According to the Associated Press:

“Builders are struggling to compete because foreclosures are forcing down prices for previously occupied homes. The median price of a new home was about 34 percent higher in March than the median price for a re-sale. That’s more than twice the markup in healthy housing markets.”

Builders’ outlook for homebuilding was a very low 16 for the month of May which is far below the benchmark of 50.  Any amount below 50 is considered negative.  Also, 118 out of 153 metro area experienced a drop in median prices. 

Consumer sentiment is also low as future homeowners hold out in anticipation of lower prices. This is another phase of a deflationary spiral.
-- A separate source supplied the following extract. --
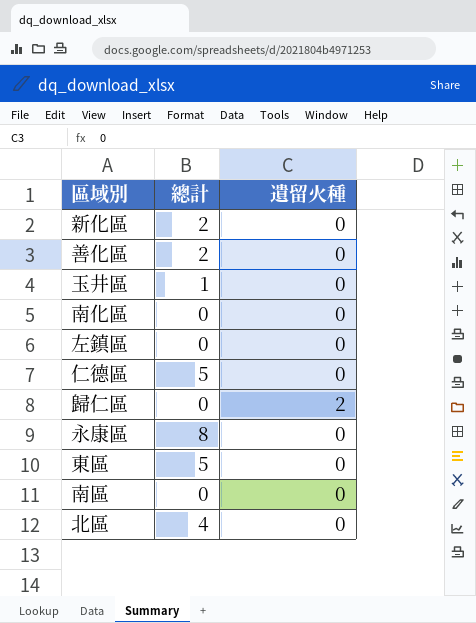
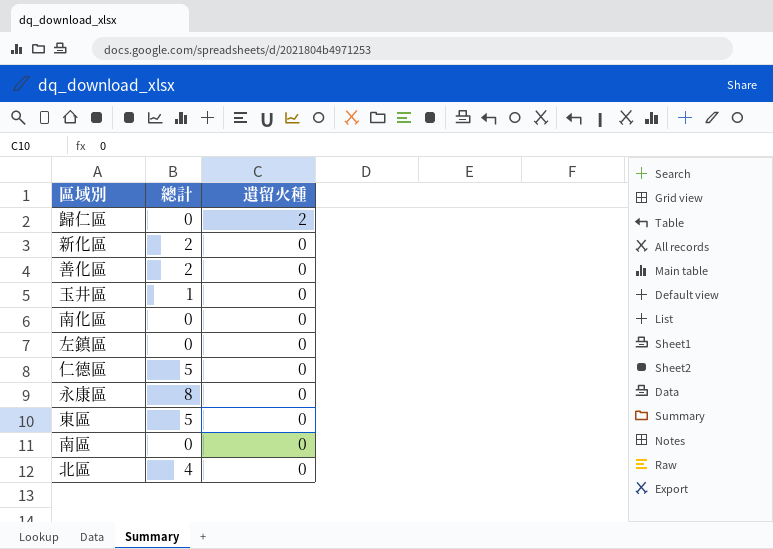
row order: none -> 遺留火種 descending

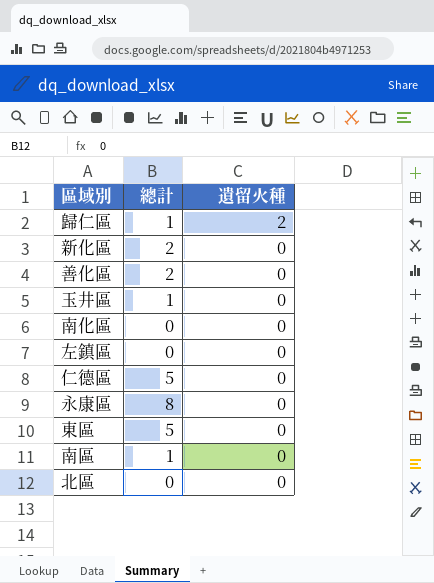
歸仁區 | 總計: 0 -> 1
南區 | 總計: 0 -> 1
北區 | 總計: 4 -> 0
Las Vegas has been ground zero in the housing crisis. In a Bloomberg interview, Las Vegas mayor Oscar Goodman said:

“We’re going to make lemonade out of this ‘crisis’.. by promoting our foreclosures here, and show people who are freezing to death in the middle of the country, and having the worst winter imaginable, that they could come out here [Las Vegas] and buy a home for 1/3 of the cost of 5 years ago and have a wonderful quality of life.”

Currently, we are in the second dip of a double-dip slump in housing. Many houses sit vacant despite the lack of homebuilding going for the reasons stated above. Nationally, housing prices are about at their low since the housing slump started. The rebound created from government stimulus and programs is over which is why the slump has resumed. It will take years for the market to correct because new households need to soak up the excess inventory.

In addition, the problems with bank foreclosures having a process that is too slow still persists. Many mortgages were not handled properly from the beginning which has caused a huge paperwork mess.  Now, the foreclosure process takes even longer as lenders attempt to sort this out.

The housing market is mainly supported through Fannie Mae and Freddie Mack. It will be very interesting to see what the government decides to do with them. These entities alone are propping up the market because they currently consist of almost all the new loans being written.  Without them, financing a new home would be almost impossible.  Banks don’t want to finance residential real estate and hold the loans.